● Material provided:
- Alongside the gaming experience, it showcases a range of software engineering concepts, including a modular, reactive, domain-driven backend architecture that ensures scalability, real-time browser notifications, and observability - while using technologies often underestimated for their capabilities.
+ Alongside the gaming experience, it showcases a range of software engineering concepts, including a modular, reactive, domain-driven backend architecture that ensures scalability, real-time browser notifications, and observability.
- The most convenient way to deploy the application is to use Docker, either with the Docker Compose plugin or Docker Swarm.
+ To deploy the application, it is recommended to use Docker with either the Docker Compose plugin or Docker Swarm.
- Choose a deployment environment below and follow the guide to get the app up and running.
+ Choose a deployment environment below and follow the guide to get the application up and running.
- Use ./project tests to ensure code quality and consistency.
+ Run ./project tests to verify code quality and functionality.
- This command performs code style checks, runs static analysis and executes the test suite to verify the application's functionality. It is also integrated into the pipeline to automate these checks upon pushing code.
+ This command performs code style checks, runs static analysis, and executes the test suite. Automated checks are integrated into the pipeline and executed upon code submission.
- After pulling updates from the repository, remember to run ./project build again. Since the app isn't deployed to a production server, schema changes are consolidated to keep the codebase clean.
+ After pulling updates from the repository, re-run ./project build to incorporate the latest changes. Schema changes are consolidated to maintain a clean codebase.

● Your assignment:
What you give back should be only the lines of the records above, starting at the line with "notifications, and observability." and ending at the line with "- The most convenient", restated word for word.

● Response to the exercise:
+ Alongside the gaming experience, it showcases a range of software engineering concepts, including a modular, reactive, domain-driven backend architecture that ensures scalability, real-time browser notifications, and observability.
- The most convenient way to deploy the application is to use Docker, either with the Docker Compose plugin or Docker Swarm.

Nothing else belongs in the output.